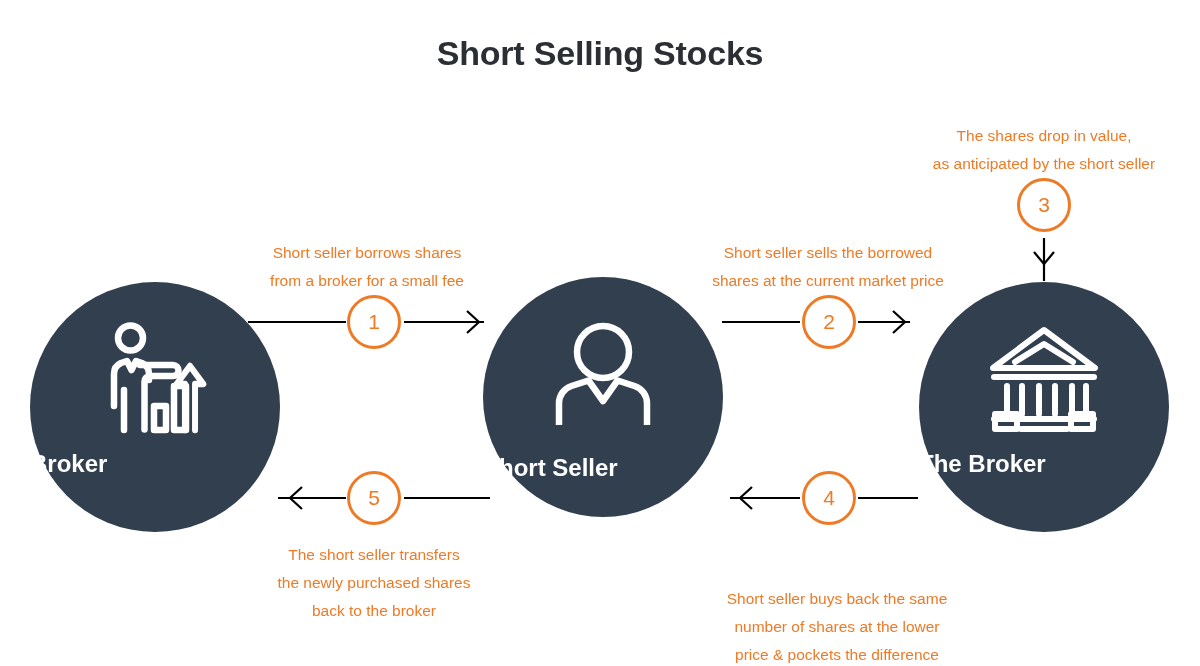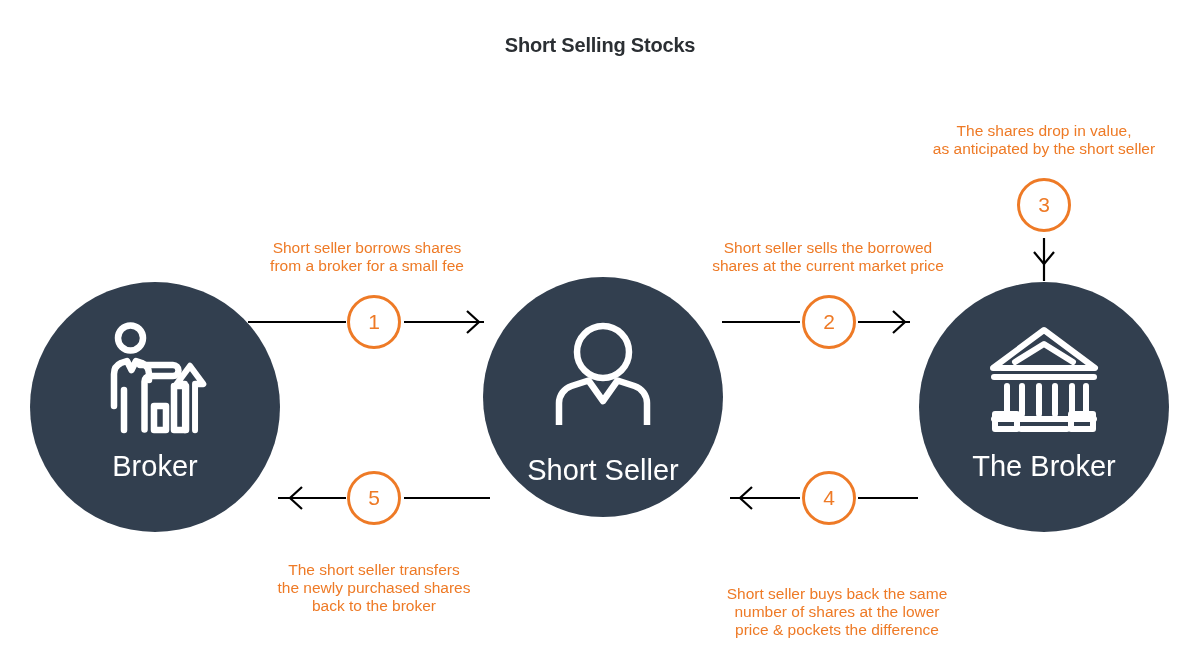--- a/index.html
+++ b/index.html
@@ -20,53 +20,53 @@
     left: 0; top: 0;
     width: 1200px;
     height: 666px;
   }
   .title {
     position: absolute;
     left: 0;
     top: 34px;
     width: 1200px;
     text-align: center;
-    font-size: 20px;
+    font-size: 34px;
     font-weight: bold;
     color: #2b2f33;
     letter-spacing: -0.2px;
   }
   .node {
     position: absolute;
     border-radius: 50%;
     background: #323f4f;
     display: flex;
     flex-direction: column;
     align-items: center;
     justify-content: flex-start;
   }
   .node-label {
     position: absolute;
     left: 0;
     width: 100%;
-    text-align: center;
+    text-align: left;
     color: #ffffff;
-    font-weight: normal;
-    font-size: 29px;
+    font-weight: bold;
+    font-size: 24px;
   }
   .node-icon {
     position: absolute;
     left: 50%;
     transform: translateX(-50%);
   }
   .caption {
     position: absolute;
     color: #ee7a26;
     font-size: 15.5px;
-    line-height: 18px;
+    line-height: 28px;
     text-align: center;
     white-space: pre-line;
   }
   .badge {
     position: absolute;
     border-radius: 50%;
     border: 3px solid #ee7a26;
     box-sizing: border-box;
     color: #ee7a26;
     font-size: 21px;
@@ -168,21 +168,21 @@
   <div class="caption" style="left:693px; top:239px; width:270px;text-align:center;">Short seller sells the borrowed
 shares at the current market price</div>
 
   <div class="caption" style="left:908px; top:122px; width:272px;">The shares drop in value,
 as anticipated by the short seller</div>
 
   <div class="caption" style="left:702px; top:541px; width:270px;margin-top:44px;">Short seller buys back the same
 number of shares at the lower
 price &amp; pockets the difference</div>
 
-  <div class="caption" style="left:239px; top:541px; width:270px;margin-top:20px;">The short seller transfers
+  <div class="caption" style="left:239px; top:541px; width:270px;">The short seller transfers
 the newly purchased shares
 back to the broker</div>
 
   <div class="badge" style="left:347px; top:295px; width:54px; height:54px;">1</div>
 
   <div class="badge" style="left:802px; top:295px; width:54px; height:54px;">2</div>
 
   <div class="badge" style="left:1017px; top:178px; width:54px; height:54px;">3</div>
 
   <div class="badge" style="left:802px; top:471px; width:54px; height:54px;">4</div>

**Task:**
Across the whole listing above, determine how many lines hold the word "margin". Only that number is wanted.

**Reply:**
2